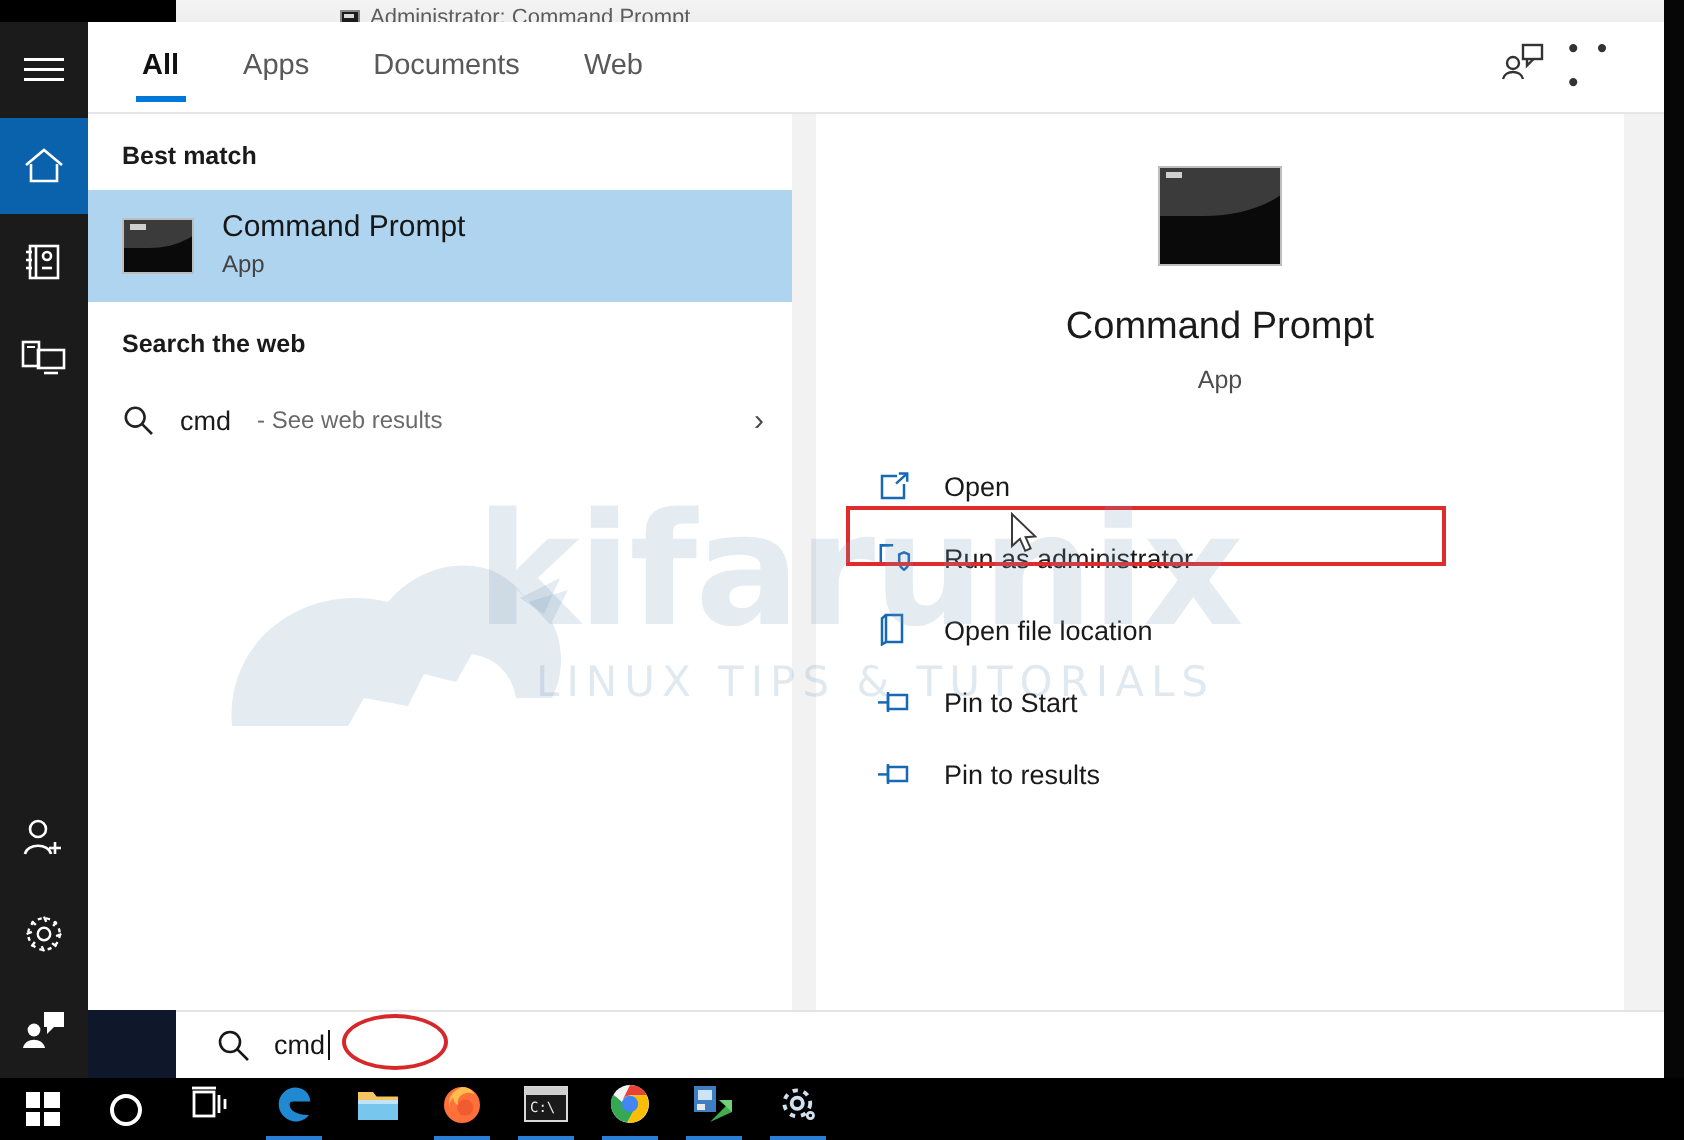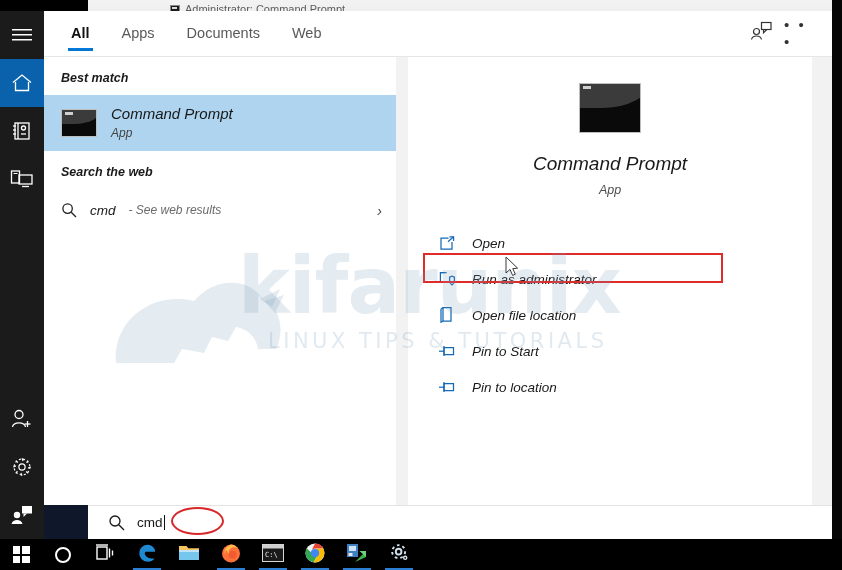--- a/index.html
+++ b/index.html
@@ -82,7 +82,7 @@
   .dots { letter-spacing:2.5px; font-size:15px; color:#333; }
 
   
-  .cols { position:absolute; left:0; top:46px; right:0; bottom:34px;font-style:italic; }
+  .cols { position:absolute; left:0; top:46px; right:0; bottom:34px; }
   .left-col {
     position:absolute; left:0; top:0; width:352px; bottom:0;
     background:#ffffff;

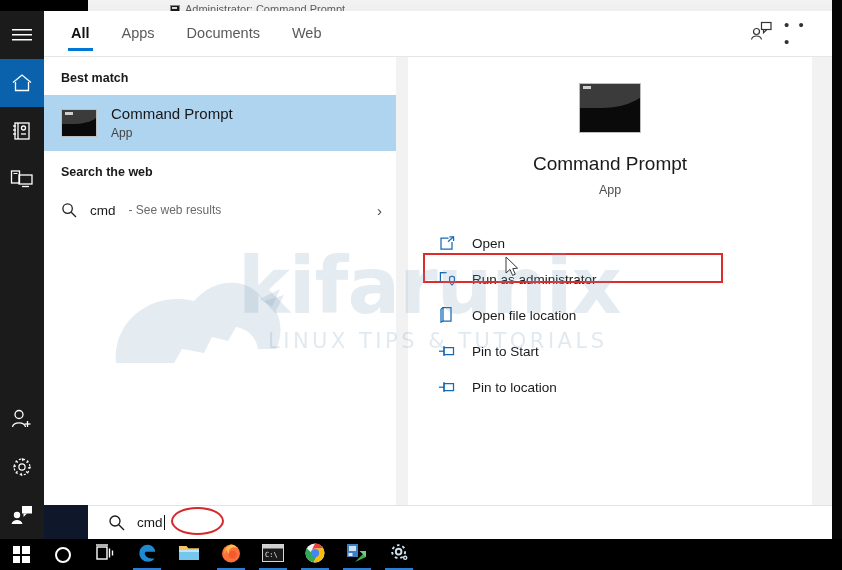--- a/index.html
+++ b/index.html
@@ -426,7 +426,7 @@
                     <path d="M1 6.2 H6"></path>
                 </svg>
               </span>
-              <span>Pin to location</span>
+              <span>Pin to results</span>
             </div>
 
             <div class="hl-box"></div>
# # # # # # #
## Task goal
Copy nothing but the lines from the top of the material through the line holding "-426,7 +426,7 @@", exactly as written; omit pictures.

## Output for this exercise
--- a/index.html
+++ b/index.html
@@ -82,7 +82,7 @@
   .dots { letter-spacing:2.5px; font-size:15px; color:#333; }
 
   
-  .cols { position:absolute; left:0; top:46px; right:0; bottom:34px;font-style:italic; }
+  .cols { position:absolute; left:0; top:46px; right:0; bottom:34px; }
   .left-col {
     position:absolute; left:0; top:0; width:352px; bottom:0;
     background:#ffffff;

--- a/index.html
+++ b/index.html
@@ -426,7 +426,7 @@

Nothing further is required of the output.